Fred Fleury has started 1 posts and replied 7 times.

@Steve Buchanan this is great information. Let me see if I understand, the question I need to answer is: exactly how much leverage can I get and still afford this every month, so that I have more cash for stuff and for a next investment. I think this is it, right? Compromise a little cashflow but really amp the returns? These concepts are becoming clearer, but again I'm very new to this. Thanks. 

@Jeffrey Almonte thanks for pointing that out, I will include this in the Rehab costs like Steve suggested. I'm so glad I started this topic now I know all these things to focus on. 

@Wei Cho that's really helpful, especially because we're in the same city. I'm sending you a PM. Thanks

@Will Barnard thanks for the input, I will add those to the expenses list to make it more realistic and study more of it. I can see if this would be a definite no-go deal with these included. 

@Bill Goodland thanks for the insight. Do you have any pointers on how you decide how much debt to use? The calculation at 75% financed seems to make the property break even. If I used more debt like you mentioned, it'd cashflow less, but the money would be more leveraged and I'd have more free/non-spent money for repairs or other investments. Would that be it, how do you see this? Thanks a lot! 

@Robert Nelson thanks for the input. There's no cash on cash return in this deal apparently, which seems to make sense considering it's a central area in Los Angeles. You are correct in the big down payment and nearly or no income. The debate is if this would be a first good investment for me for all the non-cash benefits I mentioned, as stepping stone to more rei deals, instead for example of jumping in and investing oos (or far) with zero experience. But most definitely the long term goal is to learn and have cash generating properties. 

Thanks everyone for the answers.

@Robert Chuang Yes that makes sense, thanks for pointing that out. I'll also be more conservative with the utilities, I did use less than 5% to be able to come up with a non-negative cash flow so I'll adjust that up. 

@Seth Borman good point, I didn't see that initially. Maybe more realistic numbers would be to lower the vacancy estimate and amp the utilities estimate as pointed by Robert then. Also noted on your eval of market rents, that's good additional info, ty. 

@Lee Ripma thanks for pointing that out. I think what you mean is (bare with me, I'm learning!) for MF the ideal would be either not be under RSO, or be RSO but being delivered vacant. Avoid the combo RSO + long time tenants already in. Whereas SFH there's just no RSO to worry about. Is this is it? Or did you also mean landlord-tenant rules in general are not favorable? Thanks.

Hello BiggerPockets members, 

 I live in LA and am looking locally at a growing neighborhood I'm familiar with called West Adams. I'm looking at multi-unit rental properties and trying to run numbers on them to get educated and see what's up. 

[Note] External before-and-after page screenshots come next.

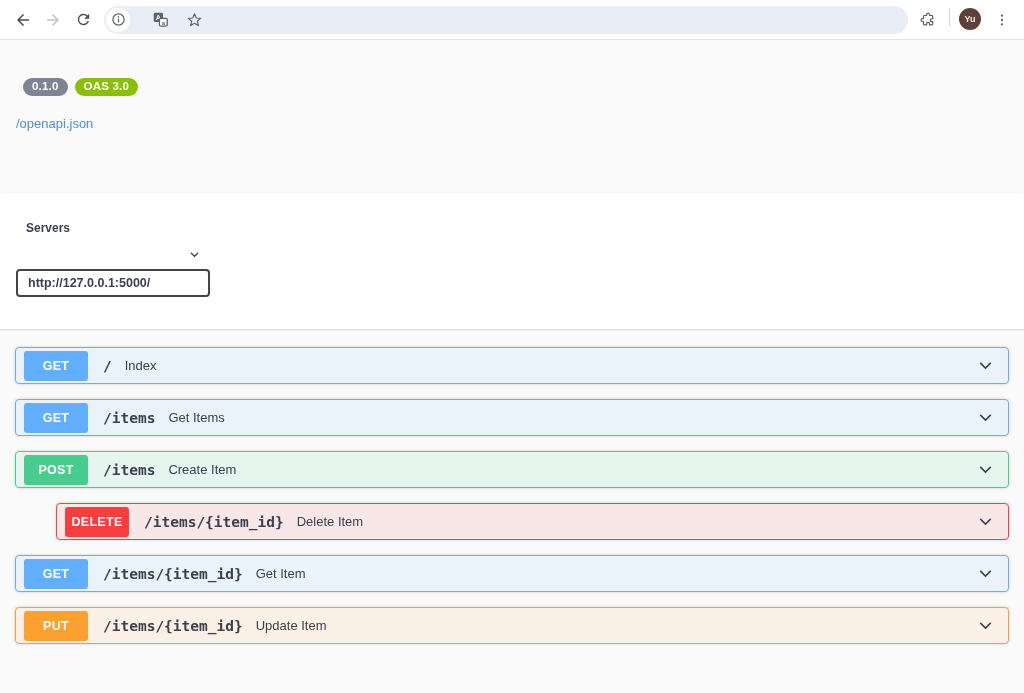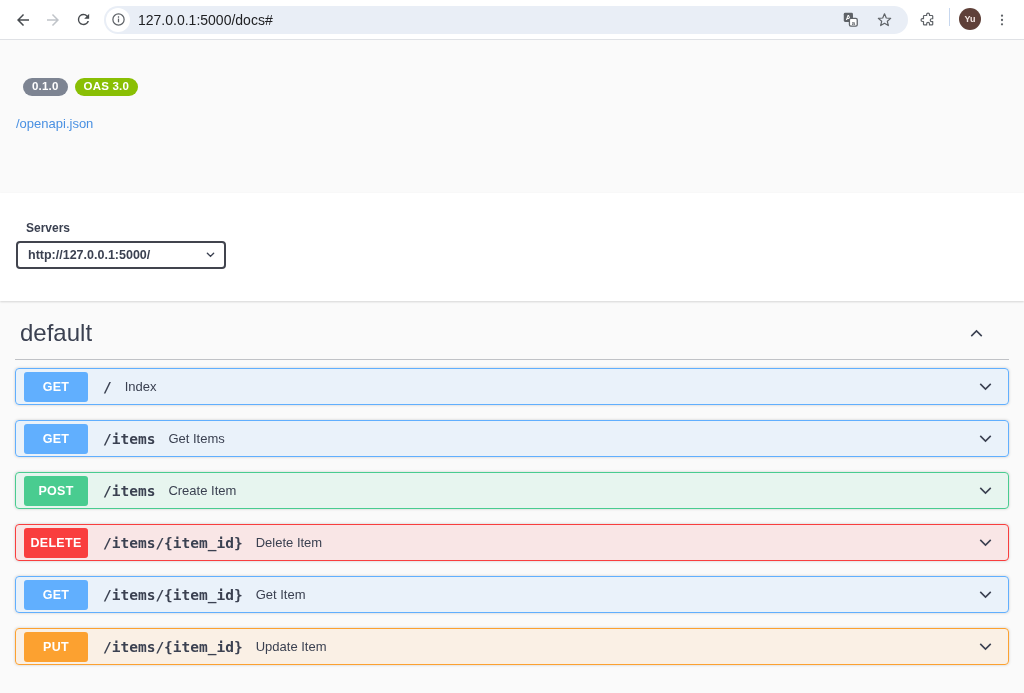"127.0.0.1:5000/docs#" span.url-text { html: <span>127.0.0.1:5000/docs#</span> -> none }
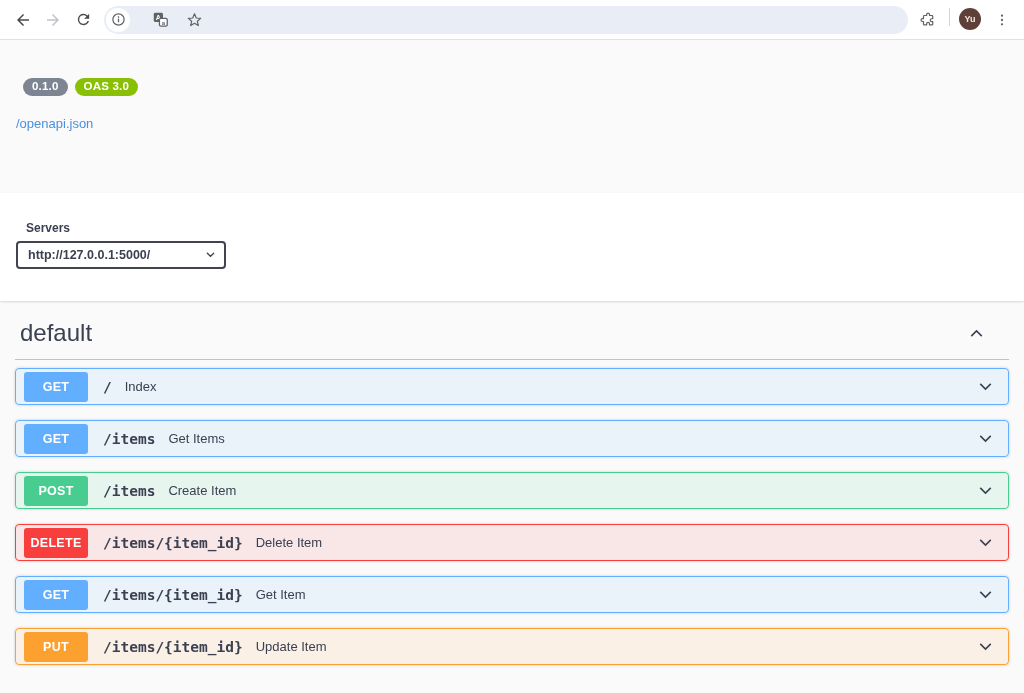"http://127.0.0.1:5000/" .server-select { margin-top: none -> 28px; width: 210px -> 194px }
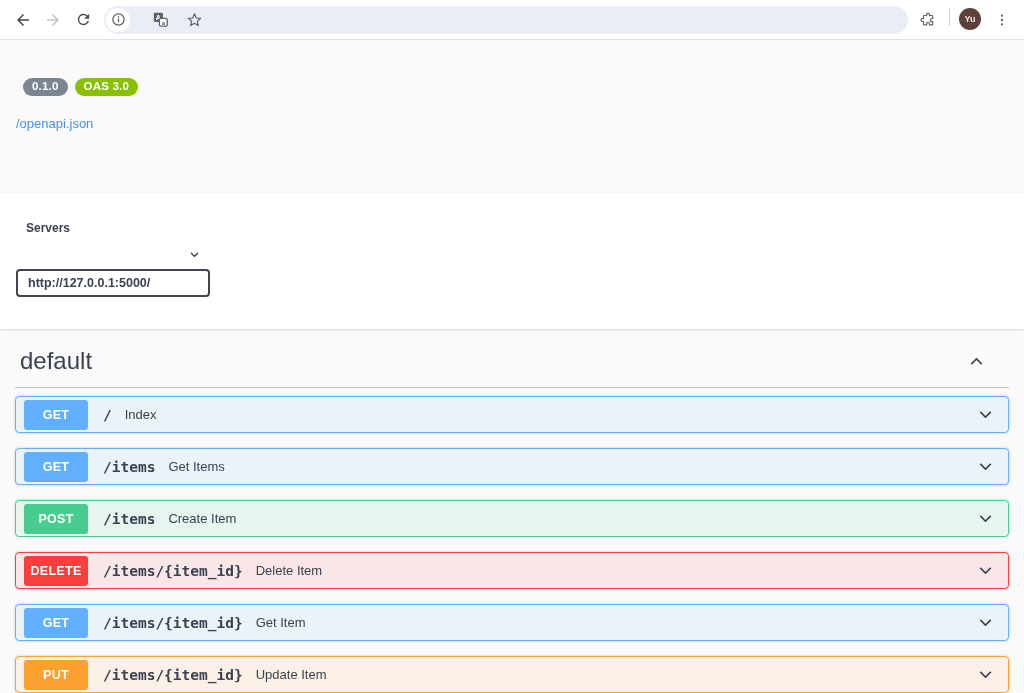"default" div.tag-header { html: <div> <h3>default</h3> <button> <svg> <path></path> </svg> </button> </div> -> none }
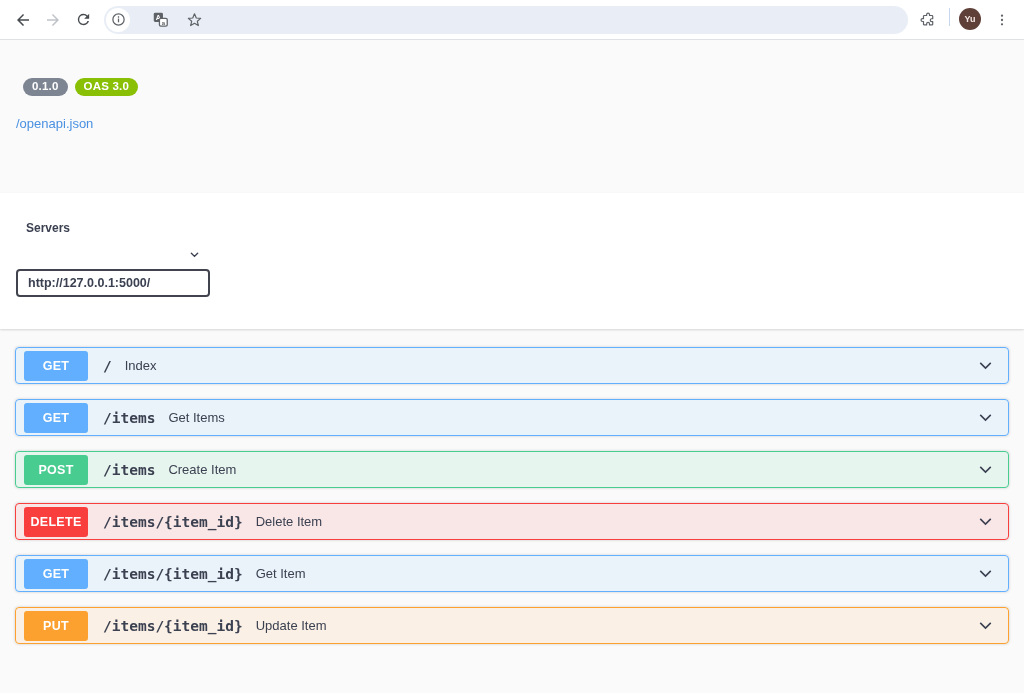"DELETE" .opblock.delete { margin-left: none -> 41px }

I thought I'd ask for input on this one if anyone could help out. It looks decent and with potential for appreciation with cosmetic repairs. 

Triplex (2/1, 1/1, 1/1)

Sold for: 720,000

Sqft: 1,964

Bangalow style units attached side by side 

(+) Actual income: 4,523.50    (property was sold with all 3 units occupied)

(-) Expenses

Property taxes........................800.00

Insurance.............................200.00

Repairs/maintenance...............200.00

Capex.................................100.00

Utilities..............................100.00

Vacancies............................200.00

Management.........................200.00

Total expense........................1,800

Income (NOI?) .....................2,723.00

Then

(+) Income (NOI?) .....................2,723.00
(-) Mortgage at 4.4% 25% DP.........2,704.00

Monthly cashflow.....................19.00 


So looking at this I'm thinking:

- Property seems to break even, but good potential for appreciation with TLC and considering the developing neighborhood

- For reference it doesn't meet the 1% rule, but gets 0.6%, which looks better than many properties in LA

- Large out of pocket for down payment, closing costs and rehab 

My context:

-I'm considering househacking for personal reasons such as: proximity to work, for getting started in rei, because I want to be hands-on in the process and be around the property (at least the first) to learn everything, not necessarily looking for cashflow

-If I moved in then of course the cashflow would become negative, but let's consider good odds of minimizing expenses and growing rents, and this negative cashflow does not exceed what I currently pay in rent

- In a market comparison of 30-40 properties this triplex seems to be a little slightly below market value

Conclusion: When it comes to cashflow and money down this doesn't seem like a good deal, but it looks like an interesting option to me personally. Again, this property is sold and not in the market, I'm just running scenarios to learn.  

So the way this could work is I'd have to commit that large amount out-of-pocket to be able to do this househack, hoping to be able to learn a lot, get appreciation and once that happens refinance the property and move on to a second one with lessons learned.

What do you think? What angles am I missing, is this realistic as far as the numbers go? Thanks in advance for any advice.